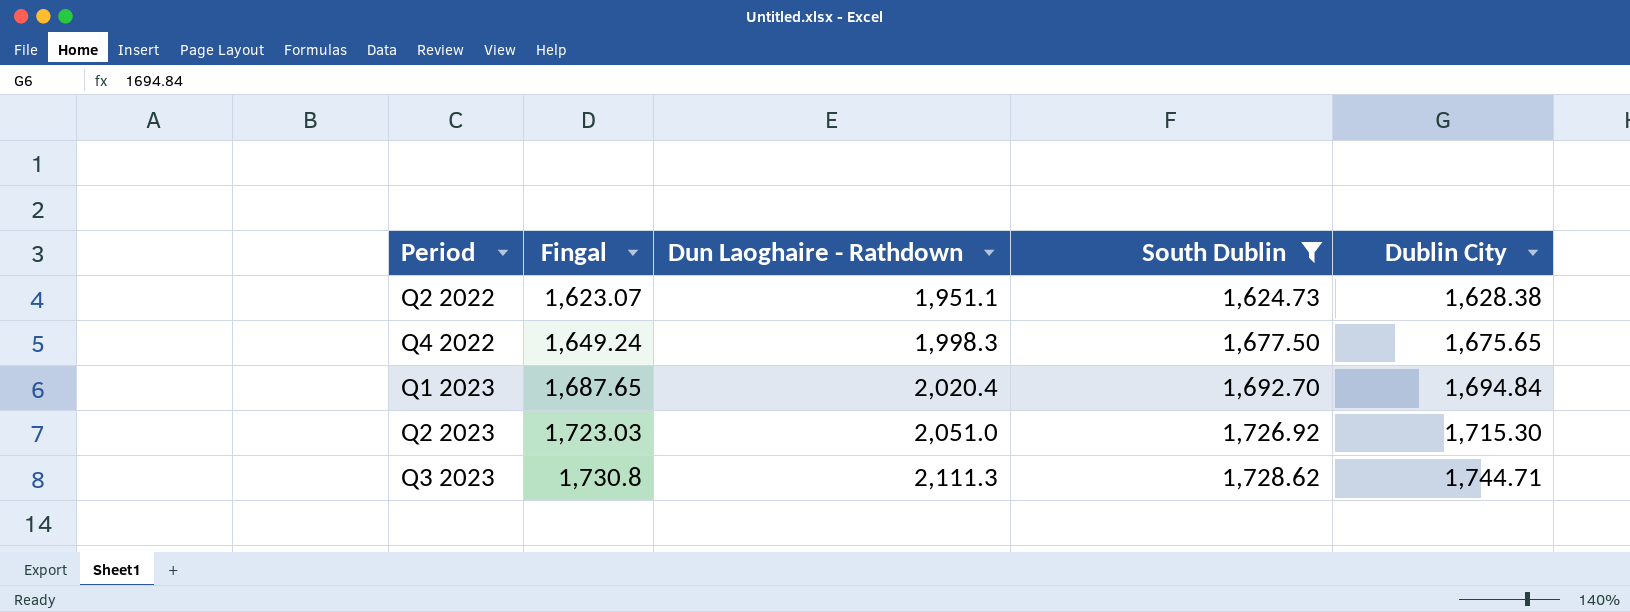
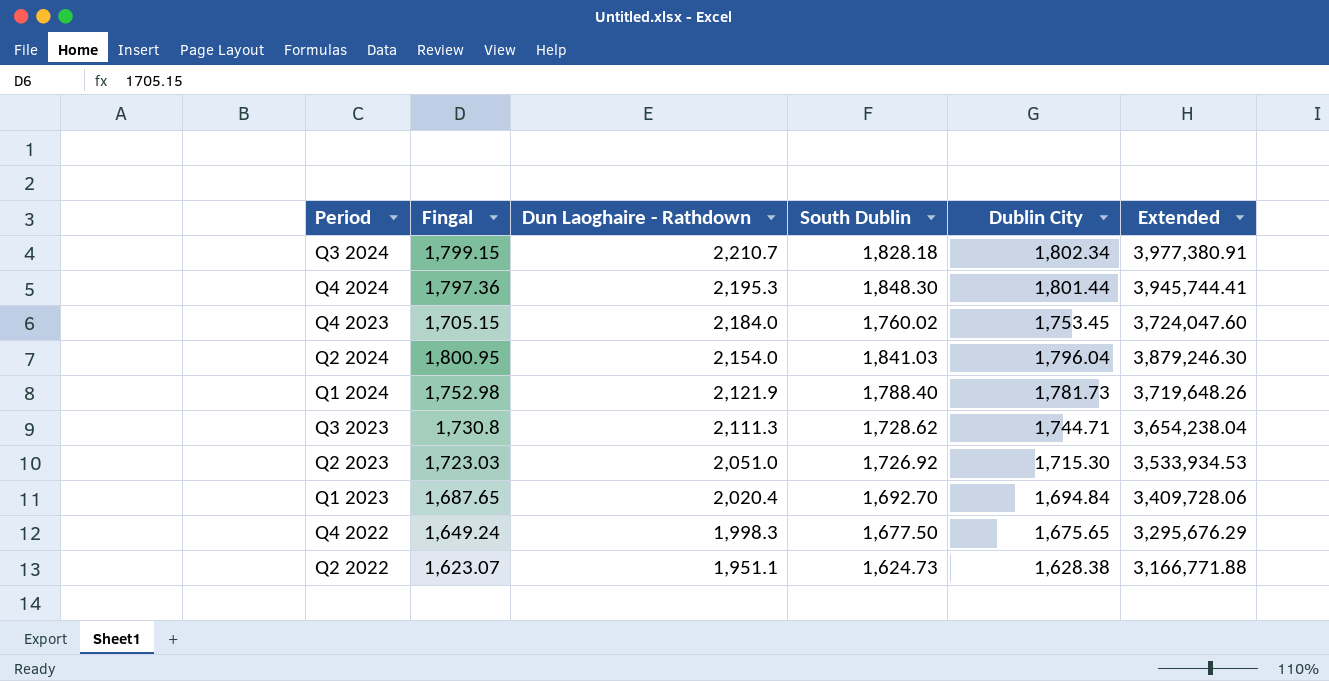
filter: South Dublin <= 1,728.62 -> none
row order: Period ascending -> Dun Laoghaire - Rathdown descending
column Extended | formula: none -> [Fingal] * [Dun Laoghaire - Rathdown]

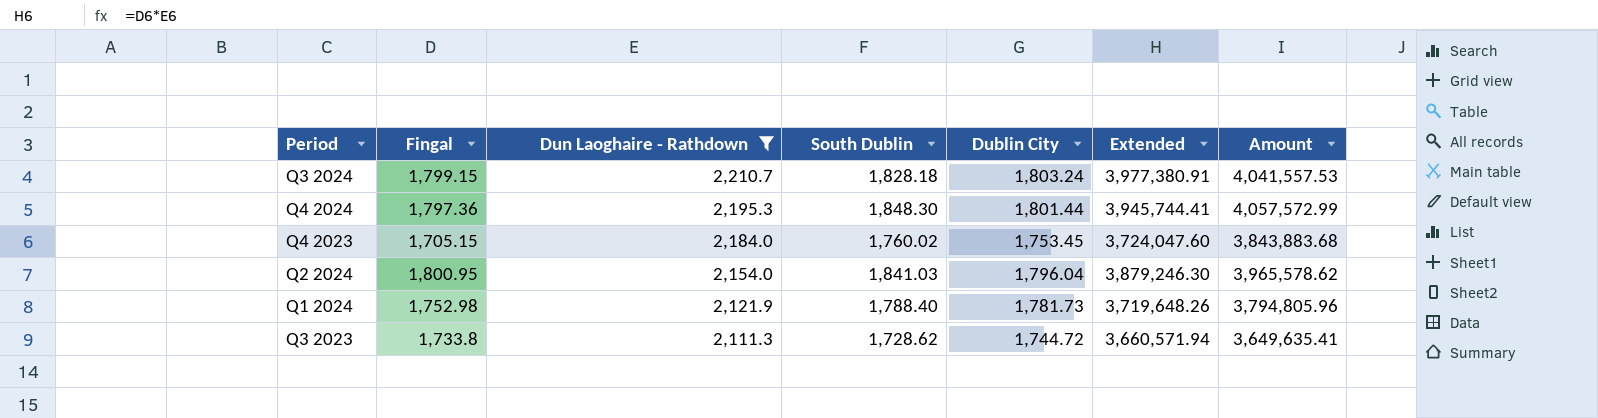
filter: none -> Dun Laoghaire - Rathdown >= 2,111.3
column Amount | formula: none -> [Dun Laoghaire - Rathdown] * [South Dublin]
Q3 2024 | Dublin City: 1,802.34 -> 1,803.24
Q3 2023 | Fingal: 1,730.8 -> 1,733.8
Q3 2023 | Dublin City: 1,744.71 -> 1,744.72
Q3 2023 | Extended: 3,654,238.04 -> 3,660,571.94

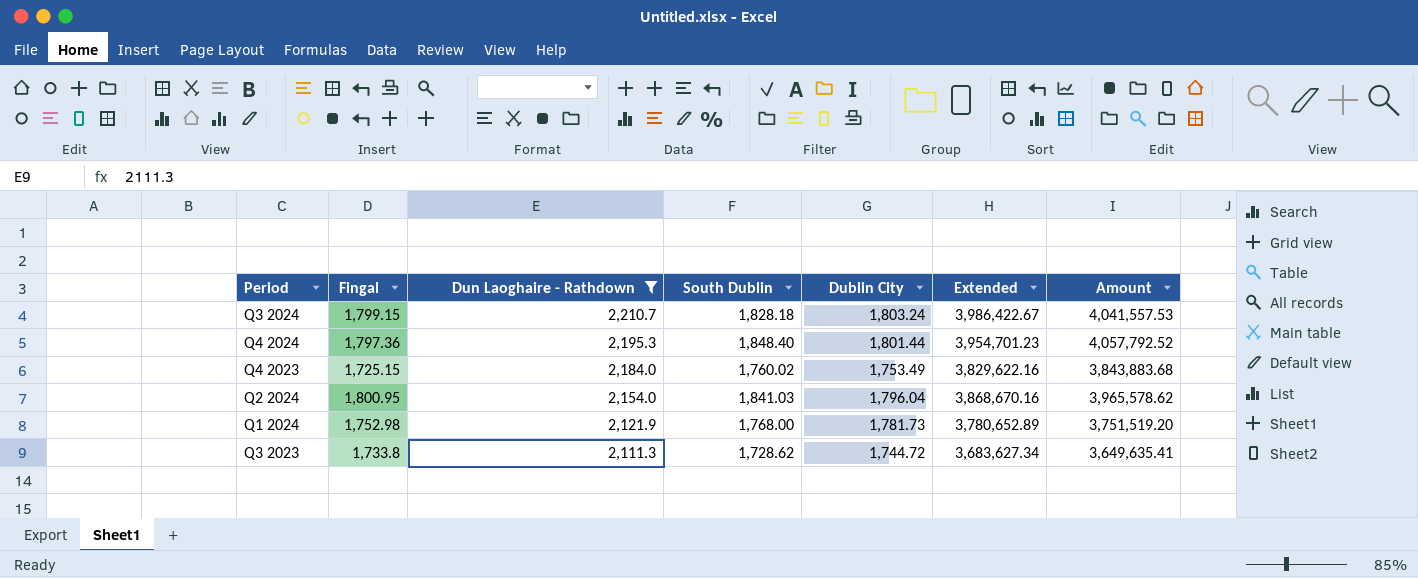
column Extended | formula: [Fingal] * [Dun Laoghaire - Rathdown] -> [Dun Laoghaire - Rathdown] * [Dublin City]
Q4 2024 | South Dublin: 1,848.30 -> 1,848.40
Q4 2024 | Amount: 4,057,572.99 -> 4,057,792.52
Q4 2023 | Fingal: 1,705.15 -> 1,725.15
Q4 2023 | Dublin City: 1,753.45 -> 1,753.49
Q1 2024 | South Dublin: 1,788.40 -> 1,768.00
Q1 2024 | Amount: 3,794,805.96 -> 3,751,519.20

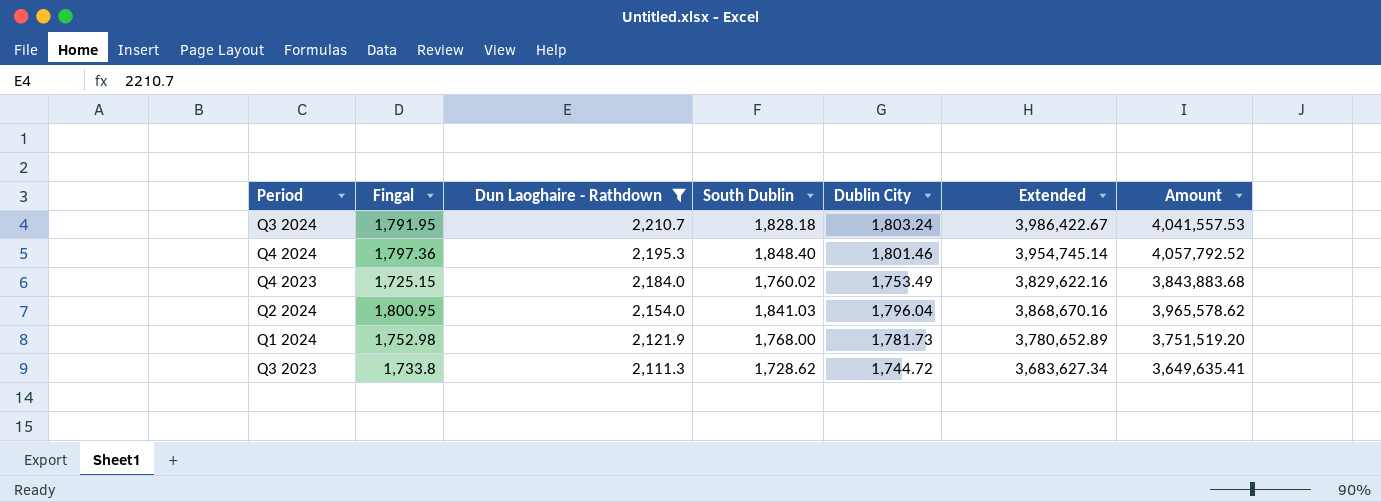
Q3 2024 | Fingal: 1,799.15 -> 1,791.95
Q4 2024 | Dublin City: 1,801.44 -> 1,801.46
Q4 2024 | Extended: 3,954,701.23 -> 3,954,745.14

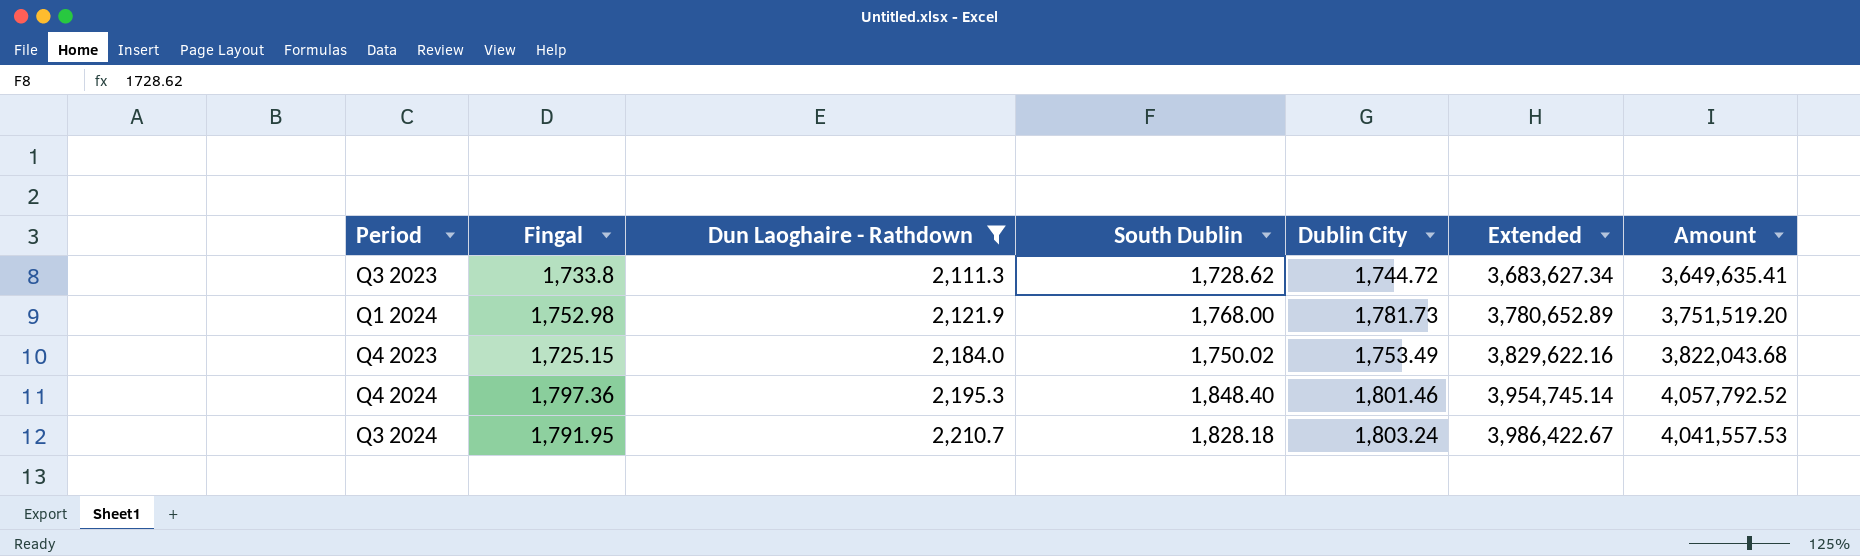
row order: Dun Laoghaire - Rathdown descending -> Dun Laoghaire - Rathdown ascending
row Q2 2024: 1,800.95 | 2,154.0 | 1,841.03 | 1,796.04 | 3,868,670.16 | 3,965,578.62 -> none
Q4 2023 | South Dublin: 1,760.02 -> 1,750.02
Q4 2023 | Amount: 3,843,883.68 -> 3,822,043.68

---

What is expected:
Write out every line of the entries that holds the word "Rathdown".

The answer:
row order: Period ascending -> Dun Laoghaire - Rathdown descending
column Extended | formula: none -> [Fingal] * [Dun Laoghaire - Rathdown]
filter: none -> Dun Laoghaire - Rathdown >= 2,111.3
column Amount | formula: none -> [Dun Laoghaire - Rathdown] * [South Dublin]
column Extended | formula: [Fingal] * [Dun Laoghaire - Rathdown] -> [Dun Laoghaire - Rathdown] * [Dublin City]
row order: Dun Laoghaire - Rathdown descending -> Dun Laoghaire - Rathdown ascending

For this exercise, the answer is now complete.